En los últimos meses, la política exterior de Armenia revela un giro geopolítico claro: un alejamiento de Moscú hacia Bruselas y Washington.

Pero tras las declaraciones fulgurantes y las contundentes críticas a Rusia no hay una estrategia meditada, sino desorientación política. Armenia, despojada de su apoyo tradicional, busca desesperada respaldo en Occidente—pero solo encuentra aliados temporales que no asumirán la responsabilidad de un socio débil y en crisis.

Durante décadas, Armenia cimentó su política exterior y de defensa sobre vínculos con Rusia: la OTSC, la base rusa en Gyumri, la dependencia energética y económica ofrecían protección formal, a costa de la autonomía.

Tras la guerra de Karabaj de 2020, la influencia de Moscú en Ereván se evaporó. La derrota caló hondo en la sociedad, y el gobierno de Pashinyán arremetió contra el Kremlin, intensificando la retórica anti‑rusa. Entre 2022 y 2025, Armenia congeló de facto su membresía en la OTSC, se abstuvo de ejercicios conjuntos, bloqueó decisiones y se distanció por completo de Moscú.

En ese contexto, comenzaron los discursos sobre integración europea, acercamiento a la OTAN y “valores compartidos” con Occidente. Pero Occidente aún no ofrece garantías firmes, solo señales tibias.

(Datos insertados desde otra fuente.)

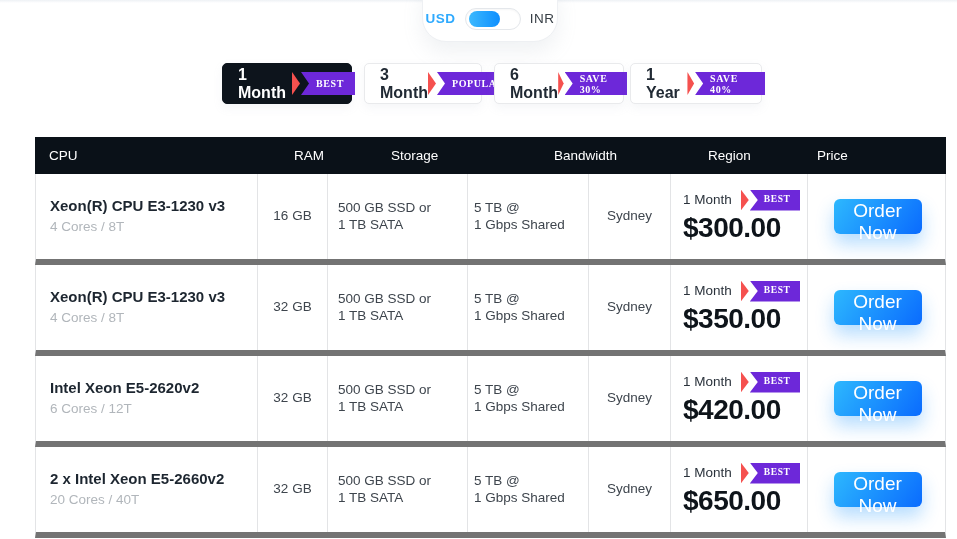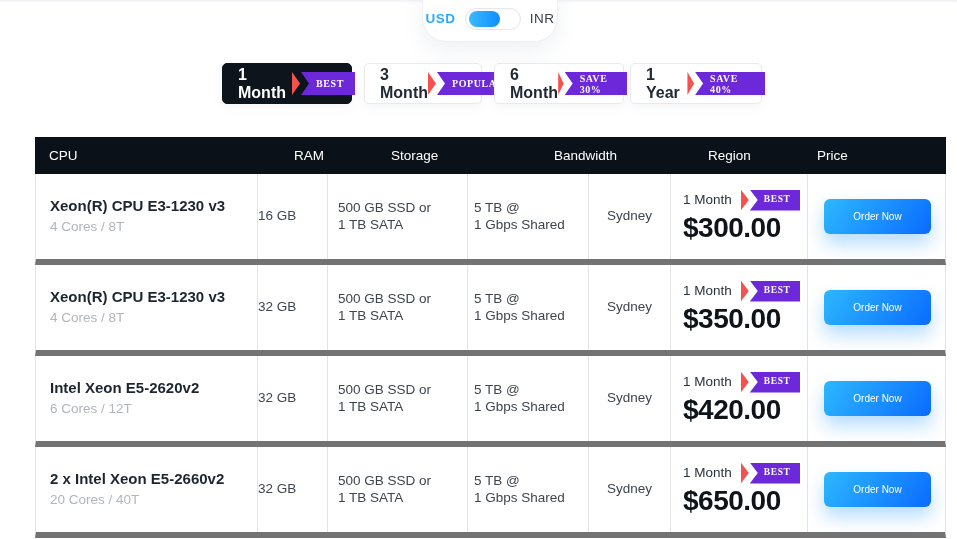--- a/index.html
+++ b/index.html
@@ -88,36 +88,36 @@
   }
   .cell {
     display:flex; flex-direction:column; justify-content:center;
     border-right:1px solid #e3e4e6; box-sizing:border-box;
     font-size:13.5px; color:#3e454d; line-height:1.25;
   }
   .cell:last-child { border-right:none; }
   .c-cpu { padding-left:14px; }
   .cpu-name { font-size:15px; font-weight:600; color:#1d2630; margin-bottom:3px; }
   .cpu-sub { font-size:13.5px; color:#b1b6bb; }
-  .c-ram { }
+  .c-ram { align-items:center; }
   .c-storage { padding-left:10px; }
   .c-bandwidth { padding-left:6px; }
   .c-region { align-items:center; }
   .c-price { padding-left:12px; }
   .term-row { display:flex; align-items:center; gap:9px; margin-bottom:2px; }
   .term-label { font-size:13.5px; color:#2a323b; }
   .price-big {
     font-size:28px; font-weight:800; color:#0e141a; letter-spacing:-0.5px;
     line-height:1.1;
   }
   .c-order { align-items:center; }
   .order-btn {
-    width:107px; height:35px; border:none; border-radius:6px;
+    width:88px; height:35px; border:none; border-radius:6px;
     background:linear-gradient(125deg,#2db8fe 0%,#0a6bfe 100%);
-    color:#fff; font-size:10px; font-family:inherit;
+    color:#fff; font-size:19px; font-family:inherit;
     box-shadow:0 10px 18px rgba(30,150,253,0.32); cursor:pointer;
   }
 </style>
 </head>
 <body>
 
 <div class="top-edge"></div>
 
 <div class="toggle-card">
   <span class="cur-label cur-usd">USD</span>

Ereván ha recibido más expresiones de apoyo, misiones europeas adicionales e iniciativas humanitarias intensificadas. Pero esto no equivale a compromisos militares o de seguridad sólidos.

En medio del caos interno, las acusaciones han dado paso al temor a ceder soberanía a Washington, luego de décadas de señalar a Rusia como enemigo.

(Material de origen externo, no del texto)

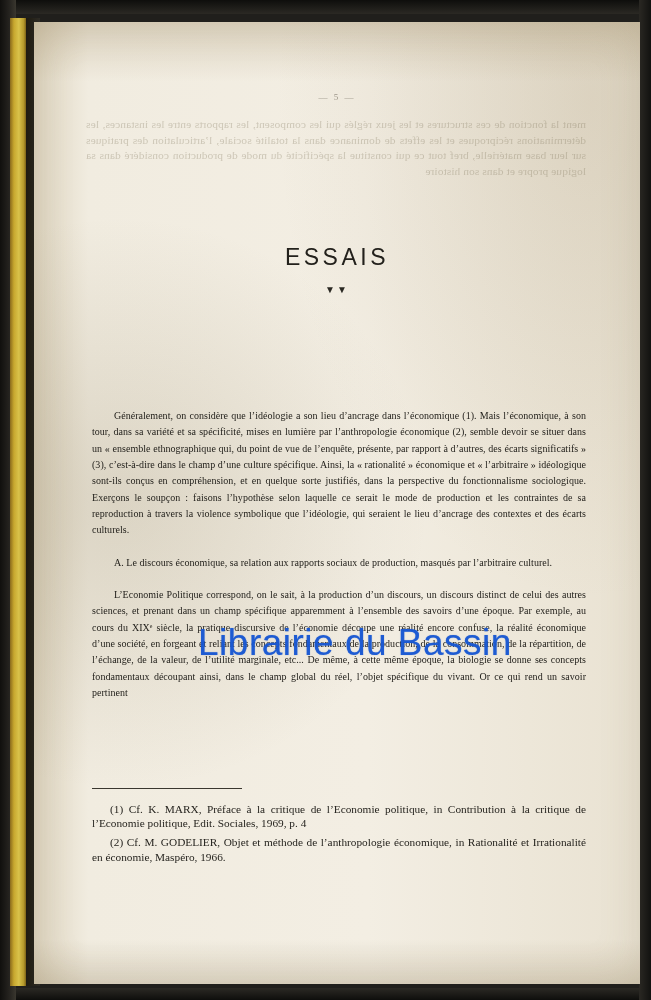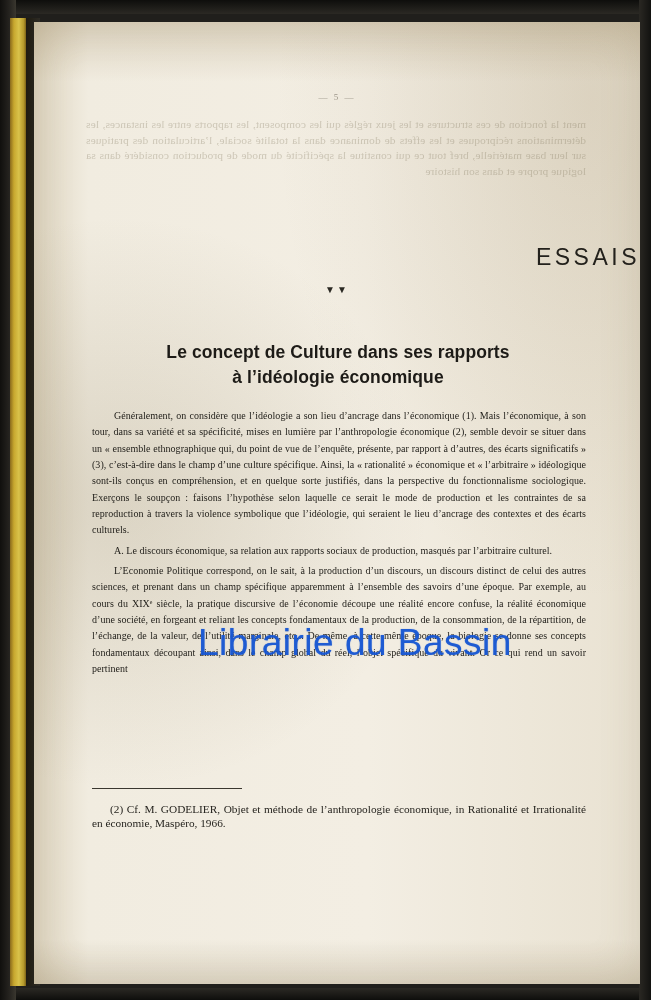--- a/index.html
+++ b/index.html
@@ -123,21 +123,21 @@
     text-align: center;
     font-size: 9px;
     color: rgba(70,62,48,0.5);
     letter-spacing: 2px;
   }
 
   .section-title {
     position: absolute;
     top: 222px;
     left: 0; right: 0;
-    text-align: right;
+    text-align: center;
     font-family: "Liberation Sans", sans-serif;
     font-size: 23px;
     letter-spacing: 3.5px;
     color: #23211c;
   }
   .ornament {
     position: absolute;
     top: 262px;
     left: 0; right: 0;
     text-align: center;
@@ -169,21 +169,21 @@
     line-height: 16.35px;
     text-align: justify;
     color: #24221d;
     letter-spacing: 0.03px;
   }
   .body-text p {
     margin: 0 0 0 0;
     text-indent: 22px;
   }
   .body-text p.spaced {
-    margin-top: 4px;
+    margin-top: 16px;
   }
 
   .rule {
     position: absolute;
     top: 766px;
     left: 58px;
     width: 150px;
     height: 1px;
     background: #3a372f;
   }
@@ -240,34 +240,31 @@
 
     <div class="showthrough">ment la fonction de ces structures et les jeux réglés qui les composent, les rapports entre les instances, les déterminations réciproques et les effets de dominance dans la totalité sociale, l’articulation des pratiques sur leur base matérielle, bref tout ce qui constitue la spécificité du mode de production considéré dans sa logique propre et dans son histoire</div>
 
     <div class="content">
 
       <div class="folio">— 5 —</div>
 
       <div class="section-title">ESSAIS</div>
       <div class="ornament">▼▼</div>
 
-      <div class="article-title">
-        <span>Le concept de Culture dans ses rapports</span><br>
-        <span>à l’idéologie économique</span>
-      </div>
 
       <div class="body-text">
         <p>Généralement, on considère que l’idéologie a son lieu d’ancrage dans l’économique (1). Mais l’économique, à son tour, dans sa variété et sa spécificité, mises en lumière par l’anthropologie économique (2), semble devoir se situer dans un « ensemble ethnographique qui, du point de vue de l’enquête, présente, par rapport à d’autres, des écarts significatifs » (3), c’est-à-dire dans le champ d’une culture spécifique. Ainsi, la « rationalité » économique et « l’arbitraire » idéologique sont-ils conçus en compréhension, et en quelque sorte justifiés, dans la perspective du fonctionnalisme sociologique. Exerçons le soupçon : faisons l’hypothèse selon laquelle ce serait le mode de production et les contraintes de sa reproduction à travers la violence symbolique que l’idéologie, qui seraient le lieu d’ancrage des contextes et des écarts culturels.</p>
         <p class="spaced">A. Le discours économique, sa relation aux rapports sociaux de production, masqués par l’arbitraire culturel.</p>
         <p class="spaced">L’Economie Politique correspond, on le sait, à la production d’un discours, un discours distinct de celui des autres sciences, et prenant dans un champ spécifique apparemment à l’ensemble des savoirs d’une époque. Par exemple, au cours du XIXᵉ siècle, la pratique discursive de l’économie découpe une réalité encore confuse, la réalité économique d’une société, en forgeant et reliant les concepts fondamentaux de la production, de la consommation, de la répartition, de l’échange, de la valeur, de l’utilité marginale, etc... De même, à cette même époque, la biologie se donne ses concepts fondamentaux découpant ainsi, dans le champ global du réel, l’objet spécifique du vivant. Or ce qui rend un savoir pertinent</p>
       </div>
 
       <div class="rule"></div>
 
       <div class="notes">
+        <p>(1) Cf. K. MARX, Préface à la critique de l’Economie politique, in Contribution à la critique de l’Economie politique, Edit. Sociales, 1969, p. 4</p>
         <p>(2) Cf. M. GODELIER, Objet et méthode de l’anthropologie économique, in Rationalité et Irrationalité en économie, Maspéro, 1966.</p>
       </div>
 
       <div class="watermark">Librairie du Bassin</div>
 
     </div>
   </div>
 </div>
 
 </body></html>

Un reciente mensaje del diputado del partido gobernante Arsen Torosyan ilustra esta confusión interna: “La agencia rusa ansía un corredor por territorio armenio, mientras el gobierno nacional busca desbloquear comunicaciones.” Esto evidencia que no se discuten intereses nacionales sino nuevos alineamientos geopolíticos.

Armenia corre el riesgo de quedar aislada. Países vecinos como Turquía y Azerbaiyán no la ven como aliada confiable. Georgia mantiene neutralidad prudente. Los Estados del Sur Global tratan con Bakú como socio sólido y respetuoso de su soberanía.

Los intentos de Armenia por legitimar su política exterior internamente chocan con la realidad: ningún país occidental apoyará sus reclamos territoriales ni combatirá los resultados de Karabaj. Cualquier demora en reanudar el diálogo con Azerbaiyán recibe cada vez menos respaldo internacional, donde Bakú se percibe como promotor de estabilidad e integración.

En esa encrucijada, Armenia no tiene ancla estratégica. Rusia ha sido rechazada pero sigue influyendo. Occidente es atractivo pero no comprometido. La región es pragmática pero intolerante a ambigüedades.

Frente a ello, Azerbaiyán proyecta seguridad, autonomía y estabilidad, construyendo asociaciones desde Europa al Sur Global con base en el derecho internacional y el equilibrio de intereses.

Armenia aún tiene margen para elegir, pero la ventana se cierra rápidamente. Mientras Ereván postergue la realidad, más difícil será salir de su soledad política.